The BCV plot for the Islam et al. [16] scRNA-seq dataset (Fig. 2d) [35] shows similar striped patterns as for zero-inflated bulk RNA-seq data. Such patterns are observed in many single-cell datasets (Additional file 1: Figure S2). ZINB-WaVE identifies many zeros to be excess for the Islam dataset. It also provides good classification power for excess zeros for data simulated from the Islam dataset (Fig. 2e). Incorporating the ZINB-WaVE weights in an EDGER analysis removes the striped patterns and yields a BCV plot that is similar to that for bulk RNA-seq data (Fig. 2f), suggesting that zero inflation was indeed present and accounted for.

High power and false positive control on simulated (sc)RNA-seq data

We provide a scRNA-seq data simulation paradigm that retains gene-specific characteristics as well as global associations across all genes (see “Methods” for details). More specifically, we first estimate dataset-specific associations between zero abundance, sequencing depth, and average log counts per million (CPM), and then explicitly account for these associations in our simulation model (Additional file 1: Figures S4, S5).

The scRNA-seq simulation study is based on three datasets: the Islam et al. [16] dataset [35], comparing 48 embryonic stem cells to 44 embryonic fibroblasts in mouse; a subset of the Trapnell et al. [36] dataset, comparing differentiating human myoblasts at the 48 h (85 cells) and 72 h (64 cells) timepoints; and a 10x Genomics peripheral blood mononuclear cell (PBMC) dataset (see “Real datasets” in “Methods” for details). The datasets differ in throughput, sequencing depth, and extent of zero inflation. For example, Additional file 1: Figure S6 shows a higher proportion of excess zeros in the Islam dataset compared to the Trapnell dataset, an observation further supported because the Islam and Trapnell datasets contain 65% and 48% zeros, respectively. 10x Genomics datasets are known to contain even more zeros. The evaluated subset of the PBMC dataset contains 87% zeros. The simulated datasets successfully mimic the characteristics of the original datasets, as evaluated with the R package COUNTSIMQC [37] (Additional files 2, 3, and 4). This diverse range of datasets is, therefore, representative of scRNA-seq datasets that occur in practice and it is a suitable basis for method evaluation and comparison.

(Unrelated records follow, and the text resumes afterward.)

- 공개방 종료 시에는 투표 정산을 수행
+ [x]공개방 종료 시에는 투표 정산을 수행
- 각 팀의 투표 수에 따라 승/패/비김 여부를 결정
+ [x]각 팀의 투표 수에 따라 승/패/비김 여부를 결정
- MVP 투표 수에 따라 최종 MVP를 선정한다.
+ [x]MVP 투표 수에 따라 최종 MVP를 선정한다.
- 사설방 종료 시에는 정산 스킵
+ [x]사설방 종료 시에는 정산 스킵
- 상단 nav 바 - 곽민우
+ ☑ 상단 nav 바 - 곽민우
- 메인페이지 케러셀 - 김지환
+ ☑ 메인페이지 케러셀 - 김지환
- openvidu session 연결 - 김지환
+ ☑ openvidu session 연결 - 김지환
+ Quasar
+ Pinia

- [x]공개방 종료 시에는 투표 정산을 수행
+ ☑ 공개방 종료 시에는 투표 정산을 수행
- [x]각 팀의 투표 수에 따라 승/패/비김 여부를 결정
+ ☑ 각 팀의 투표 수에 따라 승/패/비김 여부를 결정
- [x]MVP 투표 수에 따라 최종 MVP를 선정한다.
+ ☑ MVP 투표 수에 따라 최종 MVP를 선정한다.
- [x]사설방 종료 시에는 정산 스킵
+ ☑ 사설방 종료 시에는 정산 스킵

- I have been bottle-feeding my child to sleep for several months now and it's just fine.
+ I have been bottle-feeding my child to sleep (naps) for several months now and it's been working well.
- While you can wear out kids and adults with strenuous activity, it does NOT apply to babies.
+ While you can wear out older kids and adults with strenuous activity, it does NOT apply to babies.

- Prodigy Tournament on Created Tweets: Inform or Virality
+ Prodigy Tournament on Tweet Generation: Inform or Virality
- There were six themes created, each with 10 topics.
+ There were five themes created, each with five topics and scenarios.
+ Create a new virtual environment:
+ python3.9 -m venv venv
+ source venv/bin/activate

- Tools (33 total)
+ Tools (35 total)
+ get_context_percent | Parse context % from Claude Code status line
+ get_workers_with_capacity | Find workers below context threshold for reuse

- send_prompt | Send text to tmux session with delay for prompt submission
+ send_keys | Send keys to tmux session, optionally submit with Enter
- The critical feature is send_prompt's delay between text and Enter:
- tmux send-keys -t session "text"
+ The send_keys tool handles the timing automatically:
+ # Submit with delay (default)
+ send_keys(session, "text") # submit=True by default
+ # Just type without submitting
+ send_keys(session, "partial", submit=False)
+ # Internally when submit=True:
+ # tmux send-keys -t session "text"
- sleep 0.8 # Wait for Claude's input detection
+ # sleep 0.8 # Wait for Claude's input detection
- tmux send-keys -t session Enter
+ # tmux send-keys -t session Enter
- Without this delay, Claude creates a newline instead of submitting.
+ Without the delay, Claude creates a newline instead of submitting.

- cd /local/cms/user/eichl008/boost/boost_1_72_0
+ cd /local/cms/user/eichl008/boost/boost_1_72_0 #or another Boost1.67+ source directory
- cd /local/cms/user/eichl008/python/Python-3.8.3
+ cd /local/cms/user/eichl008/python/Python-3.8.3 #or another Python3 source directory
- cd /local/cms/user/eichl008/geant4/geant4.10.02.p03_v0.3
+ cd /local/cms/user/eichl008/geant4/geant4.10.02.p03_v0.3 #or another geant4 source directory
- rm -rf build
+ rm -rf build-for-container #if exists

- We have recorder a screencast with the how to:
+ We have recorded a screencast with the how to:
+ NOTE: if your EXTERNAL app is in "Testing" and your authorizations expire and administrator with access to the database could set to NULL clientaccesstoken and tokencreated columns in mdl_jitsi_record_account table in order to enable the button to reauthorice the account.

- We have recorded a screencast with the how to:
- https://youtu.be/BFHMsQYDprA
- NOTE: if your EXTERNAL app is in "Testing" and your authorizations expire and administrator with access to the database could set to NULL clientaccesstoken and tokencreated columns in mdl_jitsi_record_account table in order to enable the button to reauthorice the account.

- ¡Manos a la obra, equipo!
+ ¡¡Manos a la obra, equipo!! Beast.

We evaluate the performance of the method in terms of sensitivity and false positive control using false discovery proportion vs. true positive rate (FDP-TPR) curves. Figure 3 (Additional file 1: Figure S7) illustrates that many methods break down on the simulated Islam dataset due to a high degree of zero inflation. Surprisingly, even methods specifically developed to deal with excess zeros, like SCDE and METAGENOMESEQ, suffer from poor performance, with MAST being a notable exception. The DESEQ2 methods, however, are able to cope with the high degree of zero inflation. Note that, in general, it is a good strategy to disable the outlier imputation step in DESEQ2, since it deteriorates performance on scRNA-seq data (Additional file 1: Figure S8).
Fig. 3
Fig. 3

Comparison of differential expression methods on simulated scRNA-seq data. a scRNA-seq data simulated from the Islam et al. [16] dataset (n=90). b scRNA-seq data simulated from the Trapnell et al. [36] dataset (n=150). Differential expression methods are compared based on scatterplots of the true positive rate (TPR) vs. the false discovery proportion (FDP). Zoomed versions of the FDP-TPR curves are shown here and the full curves are in Additional file 1: Figure S7. Circles represent working points on a nominal 5% FDR level and are filled if the empirical FDR (i.e., FDP) is below the nominal FDR. Methods based on ZINB-WaVE weights clearly outperform other methods for both simulated datasets. Note that the methods differ in performance between datasets, possibly because of a higher degree of zero inflation in the Islam dataset. The SCDE and METAGENOMESEQ methods, which were specifically developed to deal with excess zeros, are outperformed in both simulations by ZINB-WaVE-based methods and by DESEQ2. The DESEQ2 curve in panel (a) is cut off due to not available NA (not available) adjusted p-values resulting from independent filtering. The behavior in the lower half of the curve for MAST in (b) is due to a smooth increase in true positives with an identical number of false positives over a range of low FDR cut-offs. The curve for NODES is not visible on this figure. It is shown only in the full FDP-TPR curves. FDP false discovery proportion, FDR false discovery rate, TPR true positive rate

SEURAT, limma-voom, and SCDE have very low sensitivity. The methods based on ZINB-WaVE weights dominate all competitors in terms of sensitivity and specificity, providing high power, good false discovery rate (FDR) control, and sensible p-value distributions (Additional file 1: Figure S9). Note that the remaining methods also suffer from poor FDR control.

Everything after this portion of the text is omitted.